Ex- councillors’ cash demands unfounded, smack of mischief

There is cause for worry when senators back calls for pay-outs to former councillors, completely oblivious of the prevailing economic situation.

It reinforces the growing belief among the public that their elected leaders have a preoccupation with self rather than the country.

Viewed in context, this could easily pass for a political scheme designed to exert undue pressure on a Government already in financial straits; with the shilling weakening against the dollar.

This further goes to show how insensitive senators are to the plight of teachers, doctors and nurses who are agitating for better pay yet only a few of the senators have raised their voices, and even then, at the wrong forum, thus making their calls nothing more than a perfunctory quest for political expediency.

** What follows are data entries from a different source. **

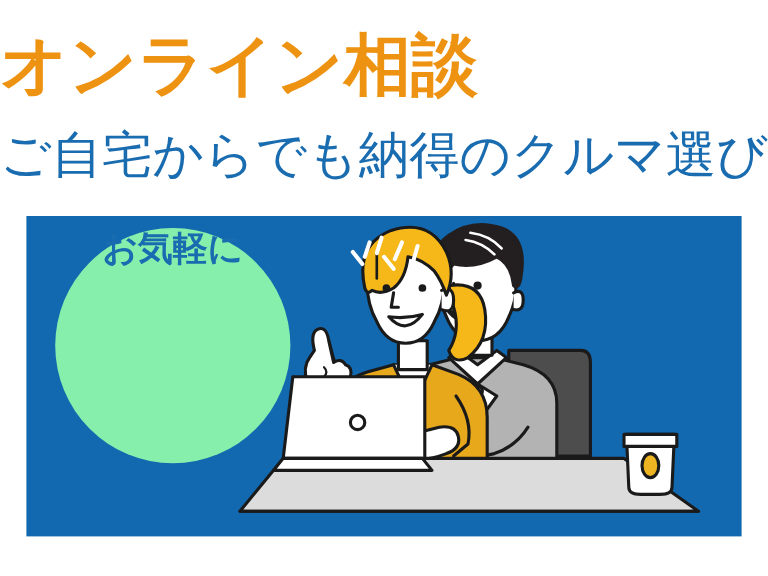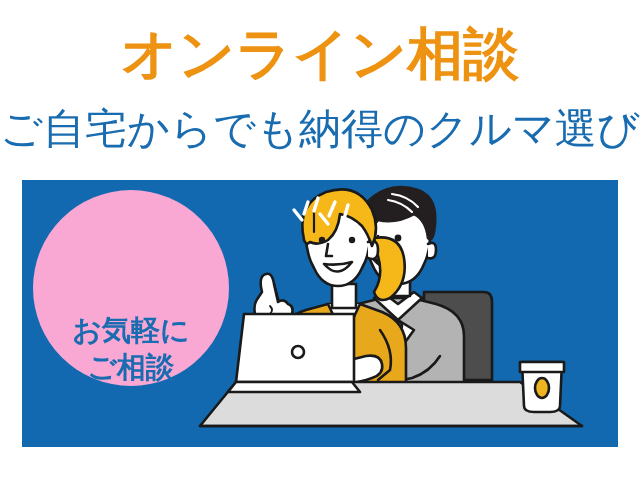--- a/index.html
+++ b/index.html
@@ -24,7 +24,6 @@
     left: 0;
     top: 26px;
     width: 640px;
-    text-align: center;
     font-size: 56px;
     font-weight: bold;
     line-height: 1;

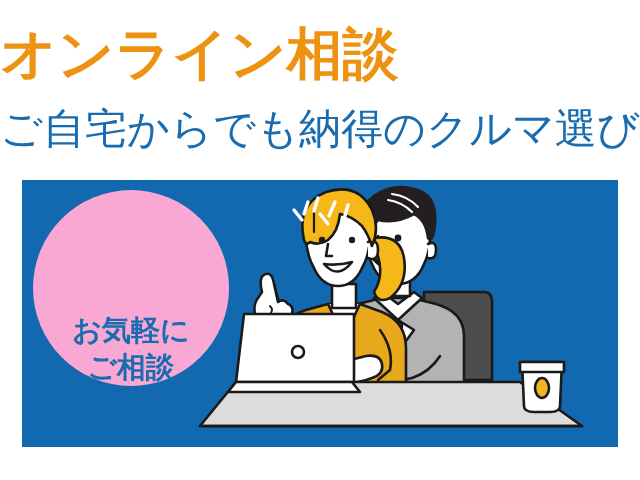--- a/index.html
+++ b/index.html
@@ -58,16 +58,16 @@
   
   .badge {
     position: absolute;
-    left: 11px;
+    left: 24px;
     top: 10px;
     width: 196px;
     height: 196px;
     border-radius: 50%;
-    background: #f9a8d4;
+    background: #86efac;
     display: flex;
     flex-direction: column;
     align-items: center;
-    justify-content: flex-end;
+    justify-content: space-between;
   }
   .badge-line {
     color: #1a6cb0;

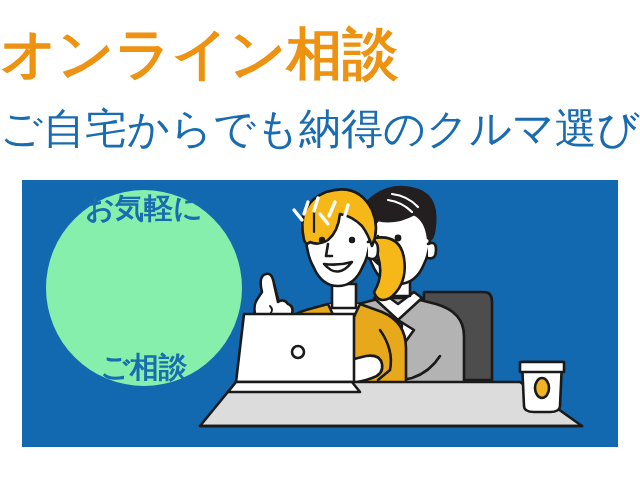--- a/index.html
+++ b/index.html
@@ -198,7 +198,6 @@
 
     <div class="badge">
       <div class="badge-line">お気軽に</div>
-      <div class="badge-line">ご相談</div>
     </div>
 
   </div>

Only a month ago, the Budgets and Appropriation Committee of the National Assembly was presented with a bill by Kanduyi MP Wafula Wamunyinyi seeking to guarantee all former Members of Parliament are paid Sh100,000 in pension monthly.

When this is tied in to the move by the senators, it reaffirms that Kenya is an unequal society where the interests of politicians override national interests.

Former councillors are known to Kenyans as leaders who exhibited very little patriotism and intelligence. They are a group of individuals who threw caution to the wind and constantly engaged each other in fisticuffs in the chambers, wreaking havoc to anything they could lay their hands on.

Councillors are largely responsible for the loss of public land that city and municipal councils under the then Ministry of Local Government hived off with the knowledge and blessing of councillors to reward party loyalists. A visit to any of the towns in Kenya will reveal that public recreational grounds disappeared after they were taken over by councillors and their cronies.

It is ironical then that such thoroughly discredited individuals should even contemplate laying stake to public money. As a matter of fact, they should be taken to task over the illegal acquisition of public land instead of seeking to raid public coffers.

The Government, and indeed the public, should not entertain their misguided demands. There is the danger of emboldening virtually every individual that held public office to come forward and make some outrageous demands that can only destabilise the country. After councillors, former provincial commissioners, ministers, district commissioners and many others may come forward to be paid  as well.

It is laughable that people claiming to live in abject poverty should demand to have free parking space in towns, be given a pension that is equal to the salaries they used to earn, have a right to chair committees at counties and draw a salary even as they get paid a pension. There is a clear pointer to mischief, which the Government and peace loving Kenyans should nip in the bud.

The manner of bringing together 6,000 former councillors, who the Constitution no longer recognises, points to political machinations possibly centred on the upcoming 2017 General Election.

Who has the ability to bring together 6,000 people who claim they cannot make ends meet to Nairobi where they ate and slept in hotels that were paid for? Who paid for the venue where the meeting was held since the former councillors claim to be desperate even after serving the country with dedication? We must remain alert to thwart individuals who want to hold us to ransom.